Dataset records:
----------

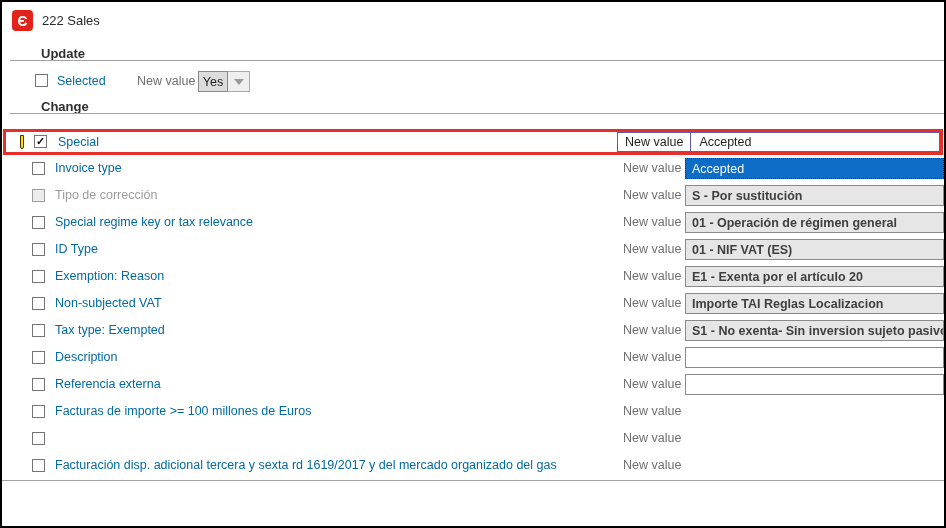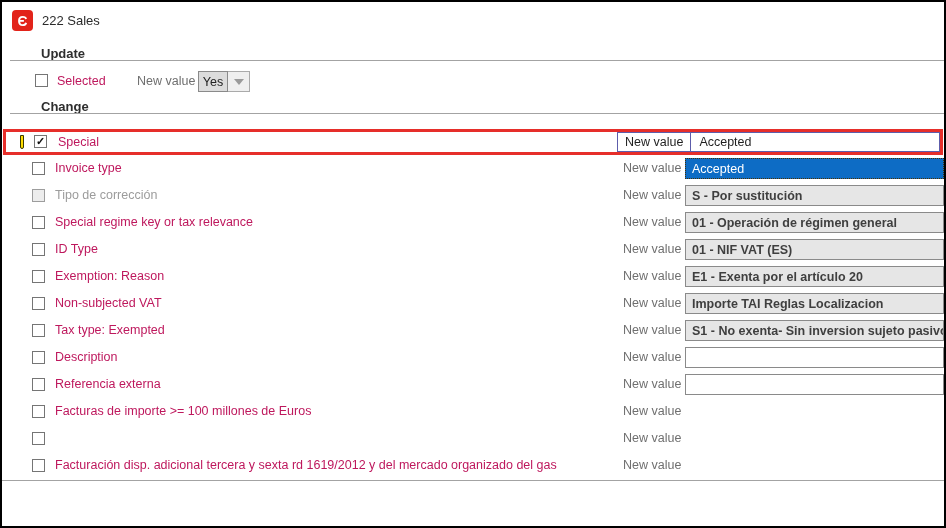"Selected" .rowlbl { color: #be185d -> #0369a1 }
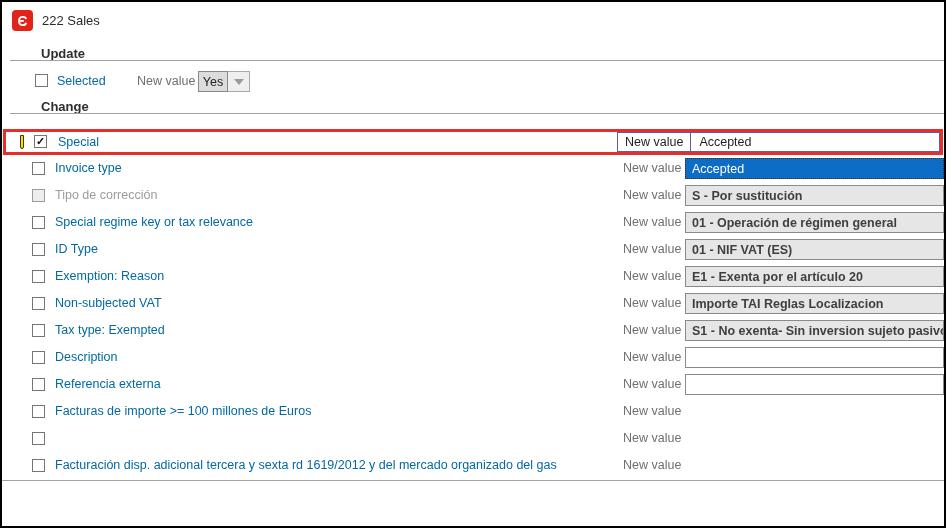"Facturación disp. adicional tercera y" span.rowlbl { text: 1619/2012 -> 1619/2017 }
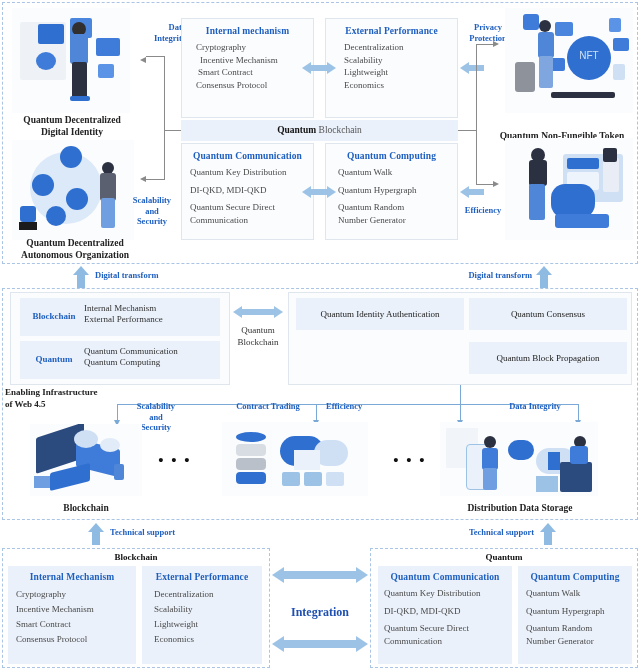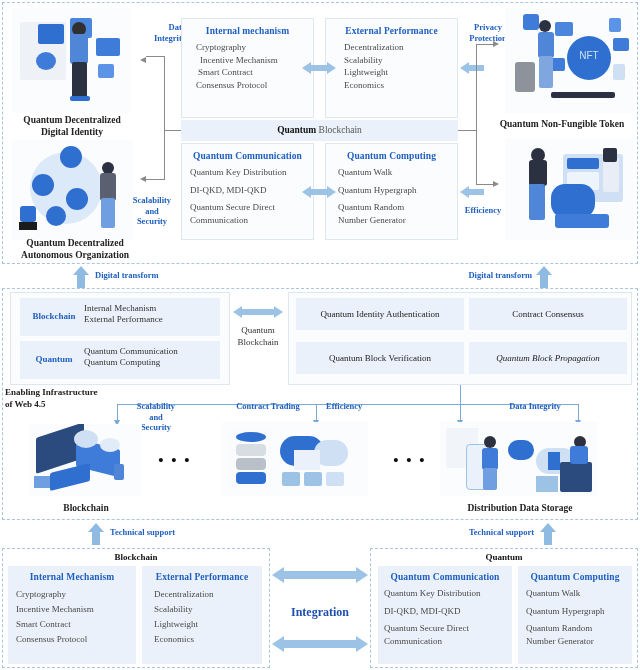"Quantum Non-Fungible Token" div.cap { top: 118px -> 130px }
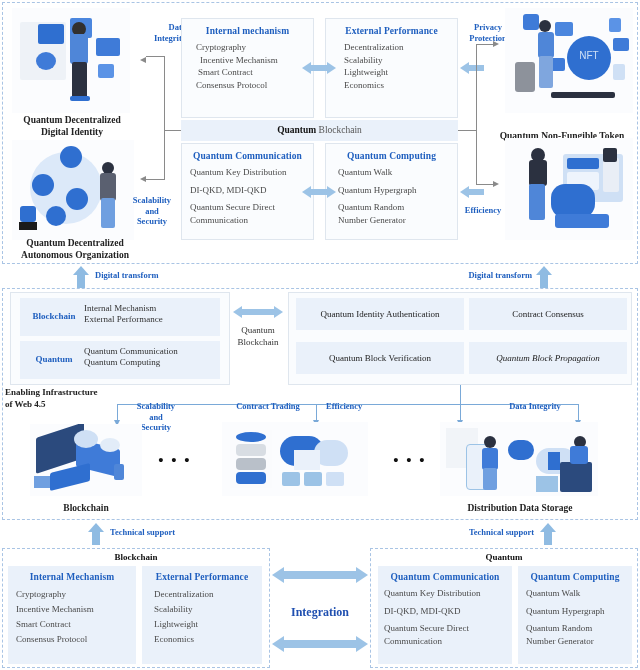"Contract Consensus" div.qbtitle { text: Contract -> Quantum }
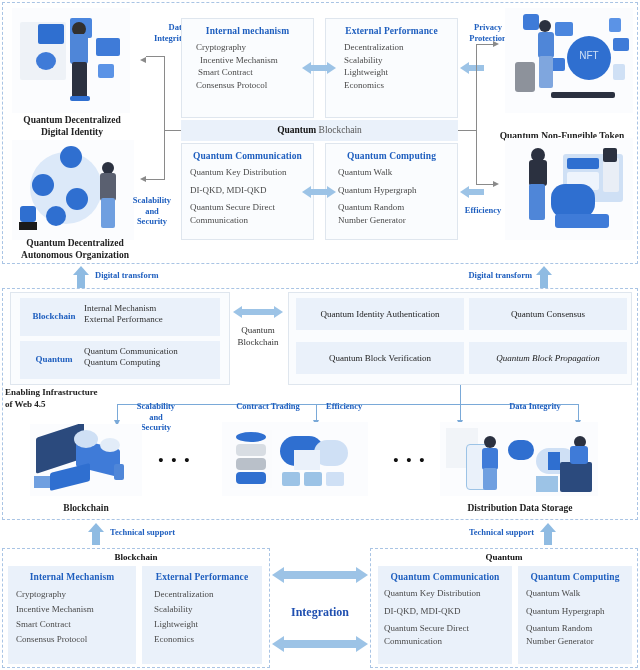"Quantum Block Verification" div.lightbox { html: <div> <div>Quantum Block Verification</div> </div> -> none }
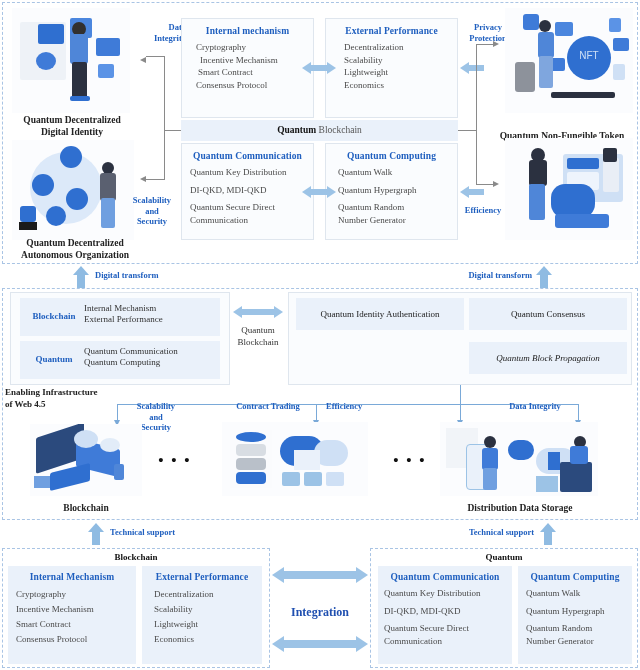"Quantum Block Propagation" div.qbtitle { font-style: italic -> none }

----------

WHAT YOU NEED TO DO: In the copy, keep every line of the data above exactly and drop each picture.

FINAL ANSWER:
"Selected" .rowlbl { color: #be185d -> #0369a1 }
"Facturación disp. adicional tercera y" span.rowlbl { text: 1619/2012 -> 1619/2017 }
"Quantum Non-Fungible Token" div.cap { top: 118px -> 130px }
"Contract Consensus" div.qbtitle { text: Contract -> Quantum }
"Quantum Block Verification" div.lightbox { html: <div> <div>Quantum Block Verification</div> </div> -> none }
"Quantum Block Propagation" div.qbtitle { font-style: italic -> none }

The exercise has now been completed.